Affiliation:
1. Department Machine learning and Information Retrieval, Faculty of Artificial Intelligence Kafrelsheikh University Kafr El Sheikh Egypt
2. Department of Software Engineering, College of Computer and Information Sciences King Saud University Riyadh Saudi Arabia
3. Department of Computer Science, Faculty of Computers and Information Mansoura University Mansoura Egypt
4. Information Technology Department, Faculty of Computers and Artificial intelligence Damietta University Egypt
Abstract
AbstractPose estimation is a computer vision task used to detect and estimate the pose of a person or an object in images or videos. It has some challenges that can leverage advances in computer vision research and others that require efficient solutions. In this paper, we provide a preliminary review of the state‐of‐the‐art in pose estimation, including both traditional and deep learning approaches. Also, we implement and compare the performance of Hand Pose Estimation (HandPE), which uses PoseNet architecture for hand sign problems, for an ASL dataset by using different optimizers based on 10 common evaluation metrics on different datasets.
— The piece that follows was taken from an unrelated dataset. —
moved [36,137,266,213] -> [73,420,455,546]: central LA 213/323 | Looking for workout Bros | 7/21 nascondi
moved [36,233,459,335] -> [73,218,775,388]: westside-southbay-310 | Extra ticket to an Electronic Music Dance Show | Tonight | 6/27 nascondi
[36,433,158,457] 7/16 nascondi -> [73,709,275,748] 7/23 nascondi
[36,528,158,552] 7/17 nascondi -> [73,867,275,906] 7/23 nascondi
Also, we discuss some related future research directions in the field of pose estimation and explore new architectures for pose estimation types. After applying the PoseNet model, the experiment results showed that the accuracy achieved was 99.9%, 89%, 97%, 79%, and 99% for the ASL alphabet, HARPET, Yoga, Animal, and Head datasets, comparing those with common optimizers and evaluation metrics on different dataset.